The clouds may finally be breaking on a bad start to the year for Canadian producers, as they convene at the Westin Ottawa with a sense of vigilance about the direction of the industry.
An ACTRA strike that finally appears to be over – but which may have hurt summer service shoots – and the recent siege at the Canadian Television Fund are preoccupying the 600-or-so producers in Ottawa this week for the CFTPA’s Prime Time 2007 conference, Feb. 21-23. Now more than ever, political leadership is their lobbying cry.
‘The government needs to say this is a desirable industry and will support it,’ says Michael Donovan, cofounder and executive producer at Halifax Film, echoing others in a production sector who feel unheard and unloved by the current Conservative government.
Producers also privately express tremendous frustration with marathon ACTRA-CFTPA/APFTQ negotiations that resembled a B-grade Kabuki dance before reaching a resolution. After a false-start announcement on Friday, Tuesday night both sides declared the arrival of a deal.

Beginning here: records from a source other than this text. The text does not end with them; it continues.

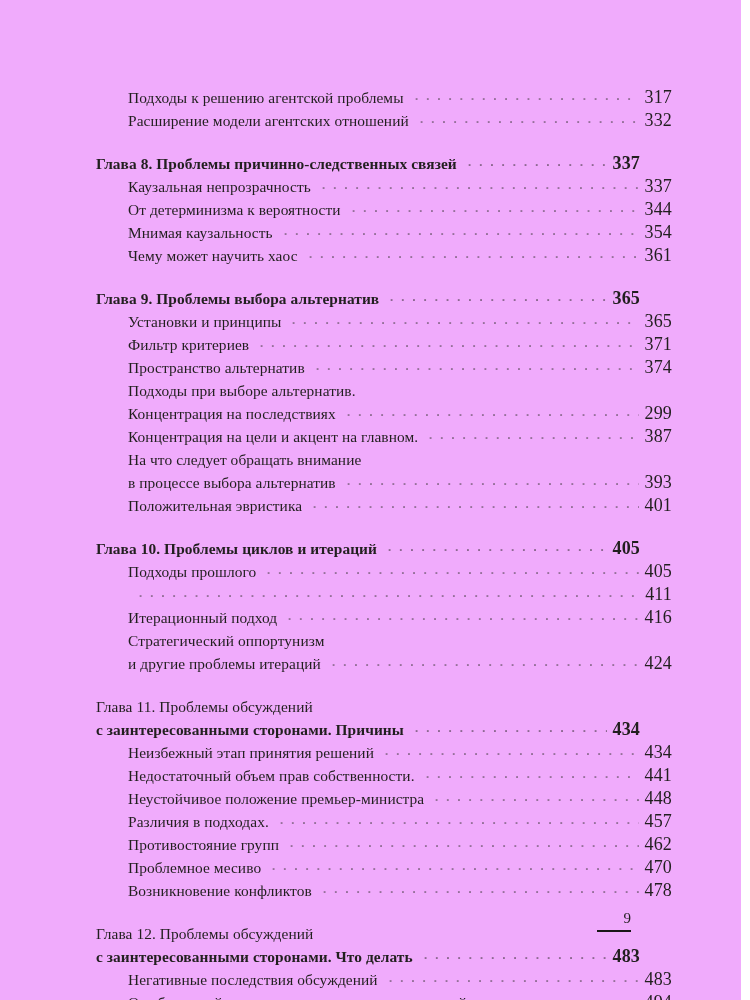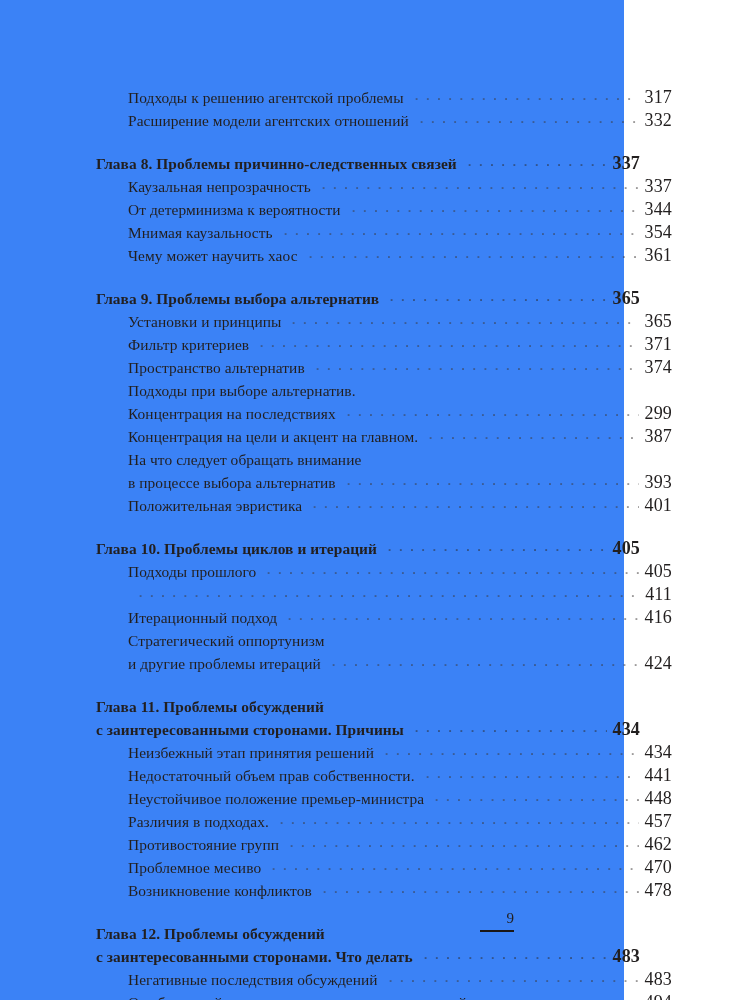--- a/index.html
+++ b/index.html
@@ -19,9 +19,9 @@
   
   #page {
     position: relative;
-    width: 624px;
+    width: 741px;
     height: 1000px;
-    background: #3b82f6;
+    background: #f0abfc;
   }
 
   #toc {

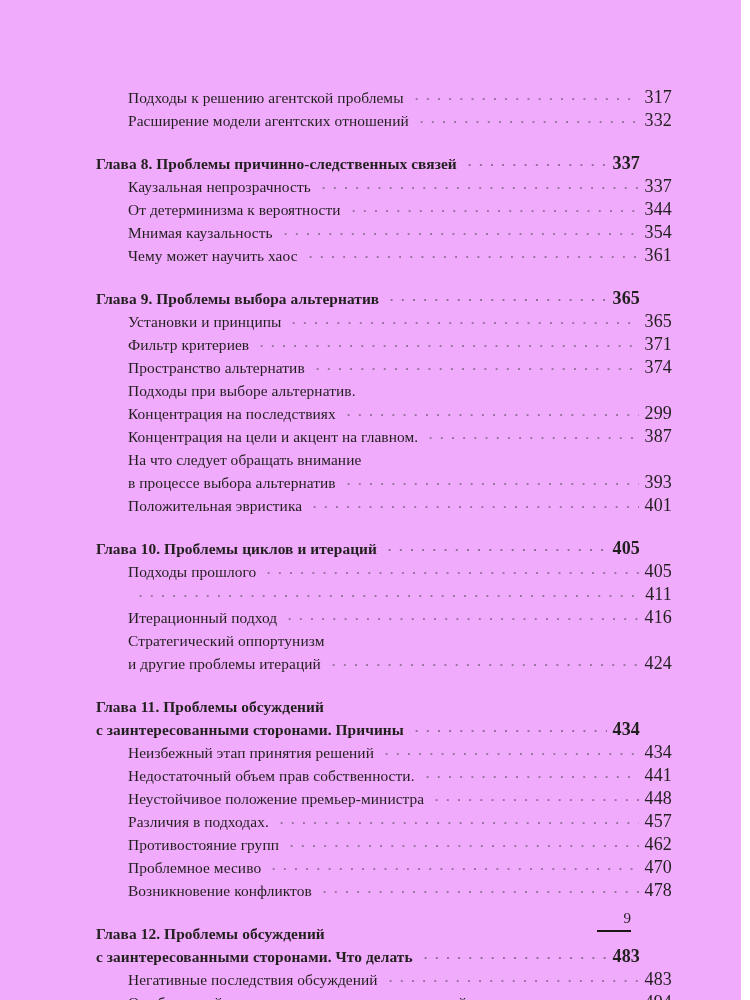--- a/index.html
+++ b/index.html
@@ -96,7 +96,7 @@
     font-weight: normal;
   }
   .entry.cont.chapter .title {
-    font-weight: bold;
+    font-weight: normal;
   }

Canadian producers partially insulated themselves from these challenges by signing ACTRA continuation letters — allowing them to use ACTRA talent by agreeing to the union’s 5% wage and 2% benefits boost requests — and diversifying away from an embattled Canadian market.
Glen Salzman, CEO of Montreal-based Cineflix, says he depends increasingly on international financing, rather than CTF equity, to get projects off the ground.
‘We only have CTF money in a small percentage of projects. So [CTF instability] is not a huge negative for us,’ he says.
The current direction of production in Canada will become more clear when CFTPA president and CEO Guy Mayson and APFTQ chief Claire Samson unveil annual production volume numbers from the Profile 2007 report on Thursday morning.
Casting light on the state of things, Mayson teases that ‘It is an encouraging Profile that is more optimistic than the past few years. Production in 2005/06 was good.’